• **What is needed**: Please read the records below and return each line holding the string "地方政府等最終消費支出".
═══ Task data
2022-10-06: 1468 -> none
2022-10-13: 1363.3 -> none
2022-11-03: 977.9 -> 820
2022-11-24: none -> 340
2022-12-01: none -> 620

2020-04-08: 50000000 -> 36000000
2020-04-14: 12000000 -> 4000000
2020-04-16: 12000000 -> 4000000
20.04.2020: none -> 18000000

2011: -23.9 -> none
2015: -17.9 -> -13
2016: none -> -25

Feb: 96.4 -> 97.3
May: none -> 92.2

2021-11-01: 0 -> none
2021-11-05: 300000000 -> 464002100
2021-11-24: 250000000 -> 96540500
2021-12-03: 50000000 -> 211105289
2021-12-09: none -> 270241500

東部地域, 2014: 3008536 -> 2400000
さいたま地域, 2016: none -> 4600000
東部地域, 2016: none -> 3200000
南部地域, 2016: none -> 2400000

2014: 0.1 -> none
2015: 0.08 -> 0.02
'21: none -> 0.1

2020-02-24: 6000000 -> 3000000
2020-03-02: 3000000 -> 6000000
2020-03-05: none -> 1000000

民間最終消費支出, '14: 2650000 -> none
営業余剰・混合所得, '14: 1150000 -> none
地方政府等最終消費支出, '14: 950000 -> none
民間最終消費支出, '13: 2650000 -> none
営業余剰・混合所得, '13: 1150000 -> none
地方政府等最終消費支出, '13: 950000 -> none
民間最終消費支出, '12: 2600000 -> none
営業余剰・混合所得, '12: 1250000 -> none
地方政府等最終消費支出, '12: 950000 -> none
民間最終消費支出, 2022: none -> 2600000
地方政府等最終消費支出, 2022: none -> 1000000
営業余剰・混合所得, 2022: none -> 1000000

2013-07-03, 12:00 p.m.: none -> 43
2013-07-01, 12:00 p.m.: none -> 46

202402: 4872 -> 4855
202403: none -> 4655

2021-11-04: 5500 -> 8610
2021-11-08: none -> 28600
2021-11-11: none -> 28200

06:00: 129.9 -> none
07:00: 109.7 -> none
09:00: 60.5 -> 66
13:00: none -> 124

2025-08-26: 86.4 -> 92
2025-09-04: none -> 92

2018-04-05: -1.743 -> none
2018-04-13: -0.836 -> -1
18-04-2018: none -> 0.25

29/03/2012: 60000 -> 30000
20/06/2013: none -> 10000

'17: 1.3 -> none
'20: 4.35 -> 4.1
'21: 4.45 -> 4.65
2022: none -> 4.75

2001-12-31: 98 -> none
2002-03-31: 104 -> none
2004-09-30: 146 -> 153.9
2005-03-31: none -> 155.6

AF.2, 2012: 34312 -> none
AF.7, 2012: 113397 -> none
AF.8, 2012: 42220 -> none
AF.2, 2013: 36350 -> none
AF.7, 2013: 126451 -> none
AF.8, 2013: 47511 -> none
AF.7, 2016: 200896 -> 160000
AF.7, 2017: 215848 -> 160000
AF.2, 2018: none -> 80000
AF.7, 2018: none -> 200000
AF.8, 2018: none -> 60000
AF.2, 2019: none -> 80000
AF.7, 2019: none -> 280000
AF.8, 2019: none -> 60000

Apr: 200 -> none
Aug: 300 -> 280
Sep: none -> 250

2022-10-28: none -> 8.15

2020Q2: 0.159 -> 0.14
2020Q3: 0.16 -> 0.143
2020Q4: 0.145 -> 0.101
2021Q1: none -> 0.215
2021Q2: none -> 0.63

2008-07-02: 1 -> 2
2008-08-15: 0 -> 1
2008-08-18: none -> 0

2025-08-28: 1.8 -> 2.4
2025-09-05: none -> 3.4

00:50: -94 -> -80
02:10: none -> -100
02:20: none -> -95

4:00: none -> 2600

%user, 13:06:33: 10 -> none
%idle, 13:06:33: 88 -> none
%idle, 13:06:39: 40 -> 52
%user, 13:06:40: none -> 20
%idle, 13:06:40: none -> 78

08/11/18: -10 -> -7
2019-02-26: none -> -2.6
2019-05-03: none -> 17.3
══════
• **Result below**:
地方政府等最終消費支出, '14: 950000 -> none
地方政府等最終消費支出, '13: 950000 -> none
地方政府等最終消費支出, '12: 950000 -> none
地方政府等最終消費支出, 2022: none -> 1000000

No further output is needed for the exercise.